What You Need Per Device

For each switch or network device:

ItemDescription
Device hostname or IPMust be reachable from the metrics scraper VM
SNMPv3 usernameA monitoring account configured on the device
SNMPv3 passwordAuth (and optionally priv) password
Auth/priv protocolsMatch what the device supports (see auth options below)

Defining Auth Profiles (snmp_auths)

Auth profiles are defined in inventory under snmp_auths and referenced by name from snmp_targets[*].auth. Each profile specifies the SNMPv3 parameters for one category of device.

Fields per profile:

FieldRequiredDescription
nameyesIdentifier referenced in snmp_targets[*].auth
versionnoSNMP version, defaults to 3
usernameyesSNMPv3 username configured on the device
security_levelyesauthNoPriv (auth only) or authPriv (auth + encryption)
auth_protocolyesMD5, SHA, SHA256, SHA512
passwordyesAuth password
priv_protocolif authPrivEncryption protocol, e.g. AES
priv_passwordif authPrivEncryption password

Choosing protocols:

  • Prefer SHA or higher over MD5 if the device supports it
  • Use authPriv + AES if the management network is untrusted; authNoPriv is sufficient on isolated OOB networks

The auth field is an SNMP v3 concept and is unrelated to the IPMI privilege or driver settings.

Choosing snmp_targets[*].modules

Modules define which SNMP MIBs to query. Each module in a target is scraped on its own interval:

ModuleMIBWhat It Collects
systemSNMPv2-MIBHostname, description, uptime
if_mibIF-MIBInterface traffic, errors, state
ip_mibIP-MIBIP routing statistics
dellDell vendor MIBDell-specific hardware status

Start with system and if_mib — these cover the SNMP dashboard. Add ip_mib if you need routing stats. Add dell only for Dell network hardware.

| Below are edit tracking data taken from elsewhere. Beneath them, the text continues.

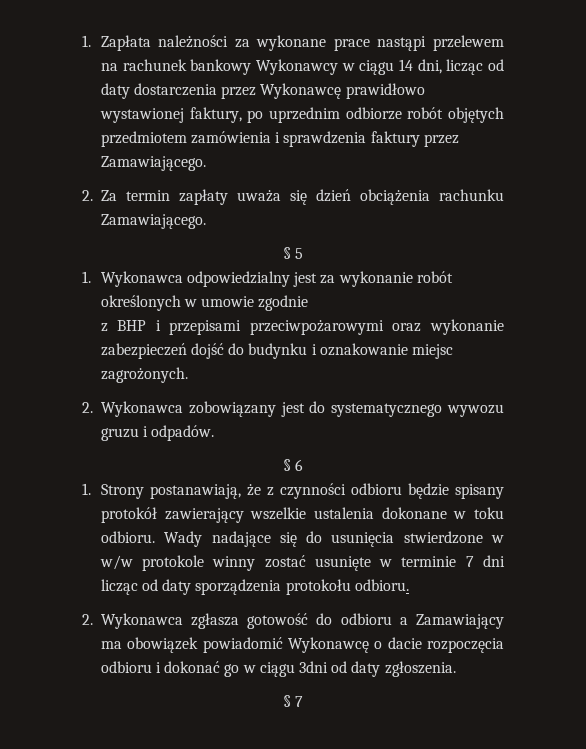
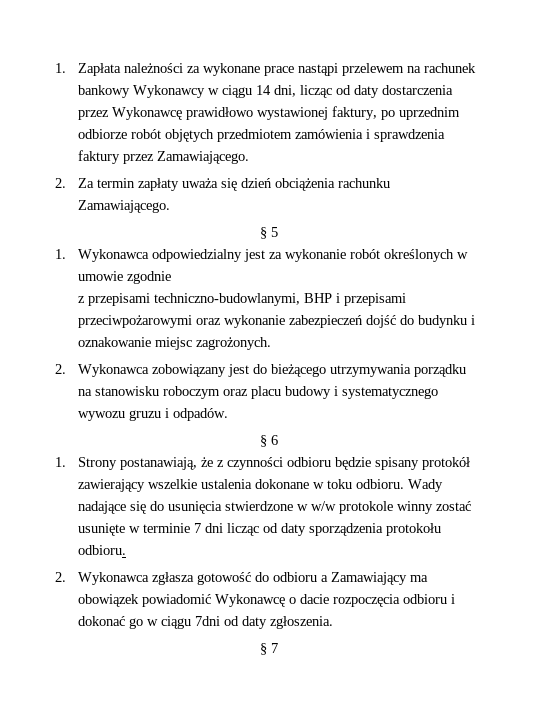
- z BHP i przepisami przeciwpożarowymi oraz wykonanie zabezpieczeń dojść do budynku i oznakowanie miejsc zagrożonych.
+ z przepisami techniczno-budowlanymi, BHP i przepisami przeciwpożarowymi oraz wykonanie zabezpieczeń dojść do budynku i oznakowanie miejsc zagrożonych.
- 2. Wykonawca zobowiązany jest do systematycznego wywozu gruzu i odpadów.
+ 2. Wykonawca zobowiązany jest do bieżącego utrzymywania porządku na stanowisku roboczym oraz placu budowy i systematycznego wywozu gruzu i odpadów.
- 2. Wykonawca zgłasza gotowość do odbioru a Zamawiający ma obowiązek powiadomić Wykonawcę o dacie rozpoczęcia odbioru i dokonać go w ciągu 3dni od daty zgłoszenia.
+ 2. Wykonawca zgłasza gotowość do odbioru a Zamawiający ma obowiązek powiadomić Wykonawcę o dacie rozpoczęcia odbioru i dokonać go w ciągu 7dni od daty zgłoszenia.

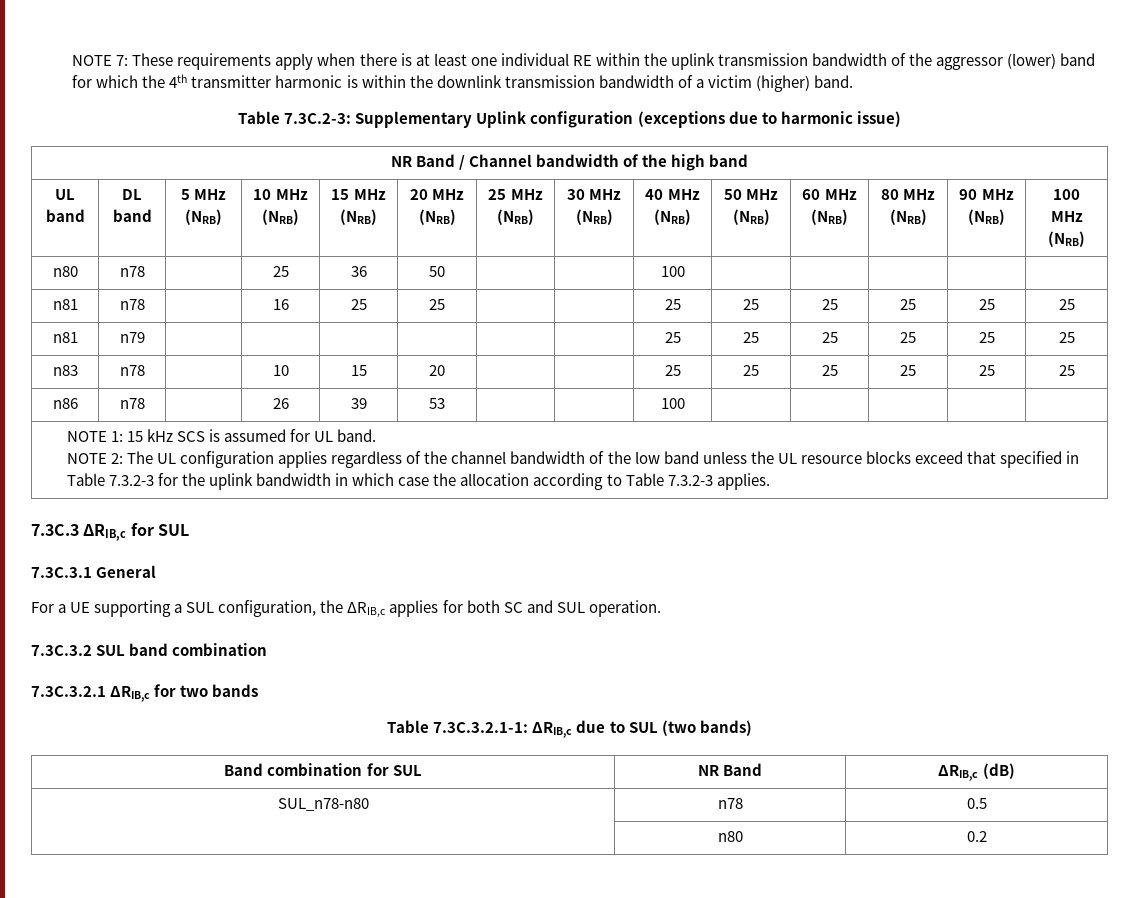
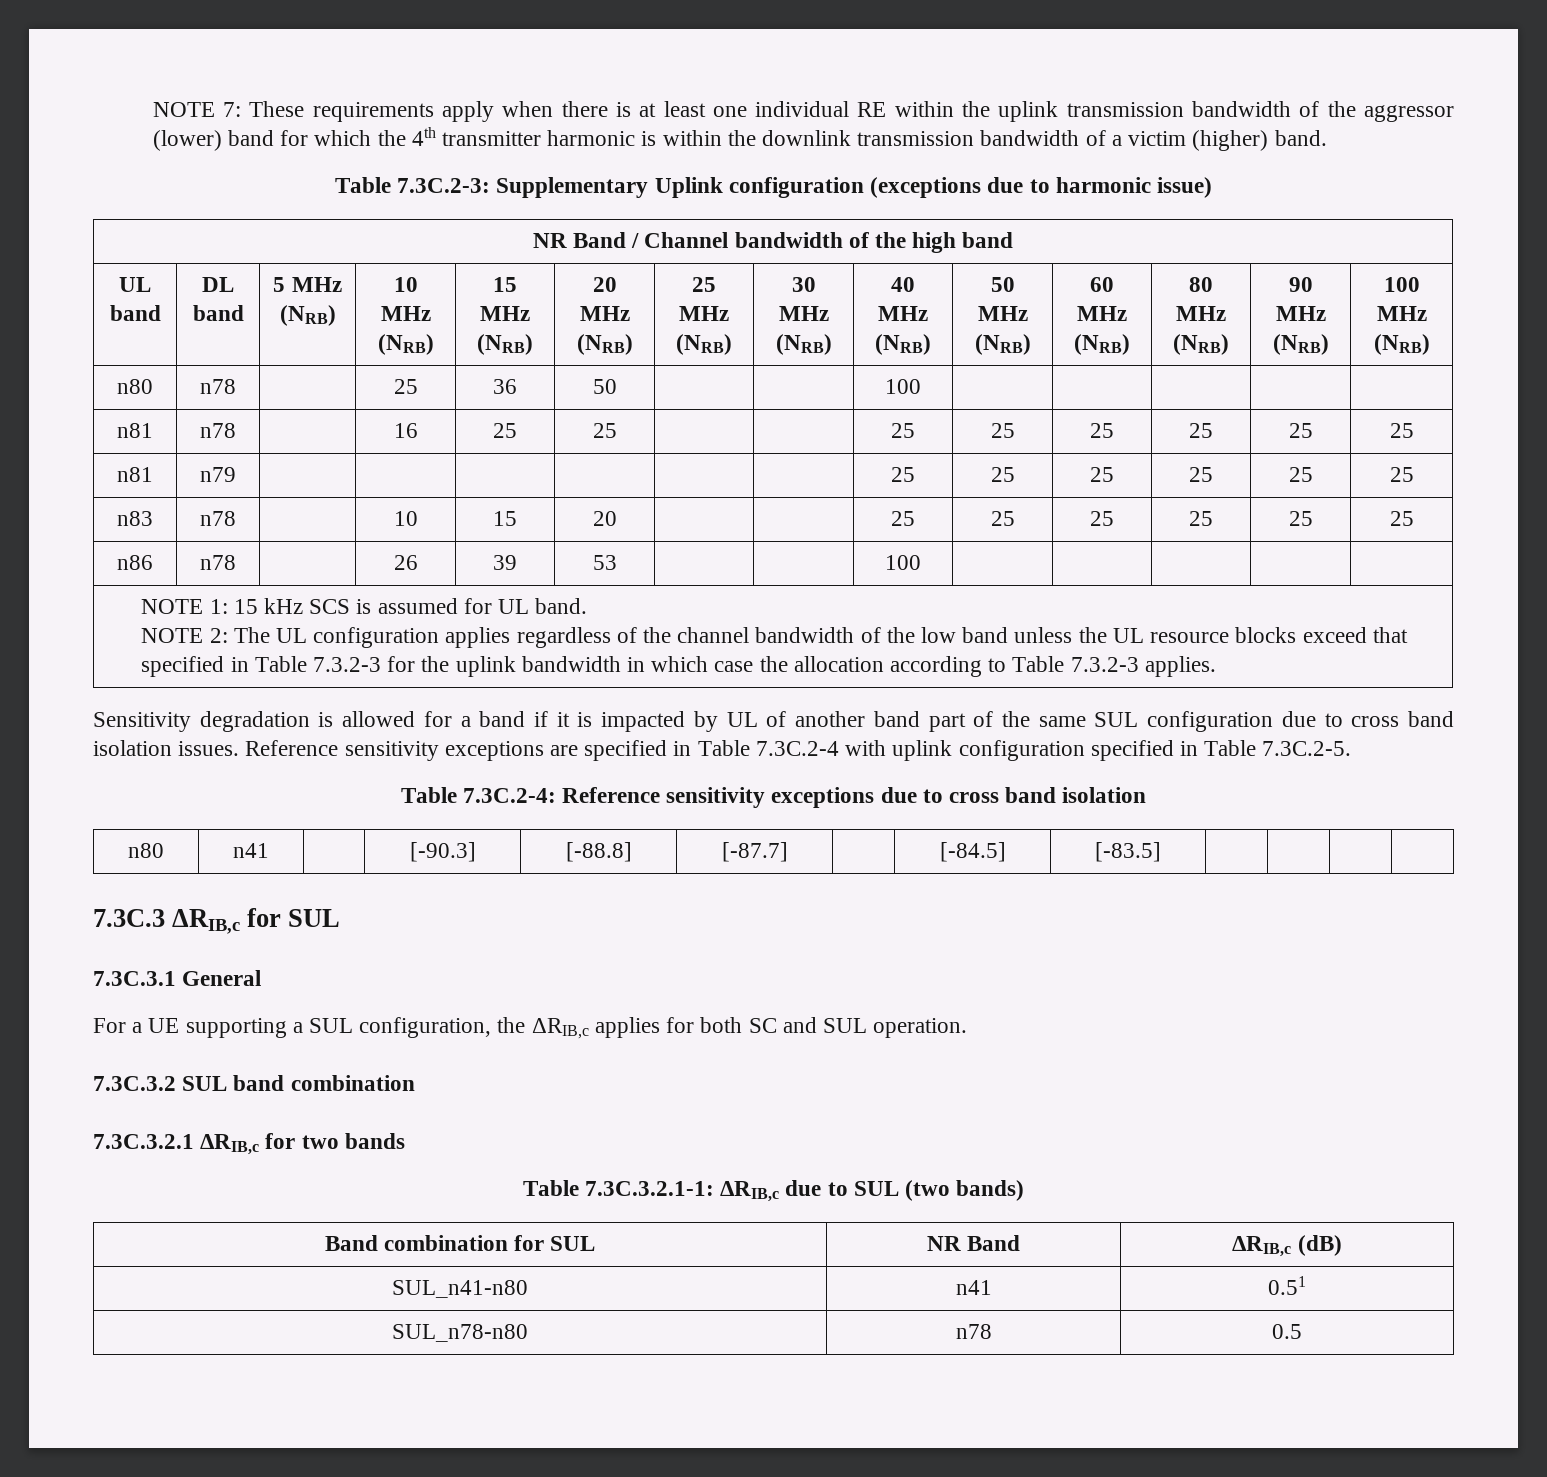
+ Sensitivity degradation is allowed for a band if it is impacted by UL of another band part of the same SUL configuration due to cross band isolation issues. Reference sensitivity exceptions are specified in Table 7.3C.2-4 with uplink configuration specified in Table 7.3C.2-5.
+ Table 7.3C.2-4: Reference sensitivity exceptions due to cross band isolation
+ n80 | n41 | | [-90.3] | [-88.8] | [-87.7] | | [-84.5] | [-83.5] | | | |
+ SUL_n41-n80 | n41 | 0.51
- | n80 | 0.2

Scrape Interval per Module

Set the interval based on how fast the data changes and how much resolution you need:

ModuleRecommended IntervalReason
system5mUptime and hostname change rarely
if_mib30sInterface traffic is time-sensitive
ip_mib30sRouting stats benefit from higher resolution
dell5mHardware status changes slowly

Inventory Configuration

snmp_monitoring_password: !vault |
$ANSIBLE_VAULT;1.1;AES256
... encrypted password ...

# Define the auth profiles your devices need
snmp_auths:
- name: switch_auth # Name referenced in snmp_targets[*].auth
version: 3
username: "metrics"
security_level: authNoPriv
auth_protocol: SHA
password: "{{ snmp_monitoring_password }}"

snmp_targets:
- name: "spine-switch" # Unique label used in Grafana
host: "spine-switch.bcn" # Hostname or IP reachable from metrics scraper
auth: "switch_auth" # References snmp_auths[*].name
modules:
- name: "system"
scrape_interval: "5m"
- name: "if_mib"
scrape_interval: "30s"

Encrypting Credentials

All passwords in the inventory must be encrypted with Ansible Vault before committing:

ansible-vault encrypt_string 'your-password-here' \
--name 'snmp_password' \
--ask-vault-password

Copy the output block (starting with !vault |) into inventory.yml. See DEPLOYMENT.md for vault setup instructions.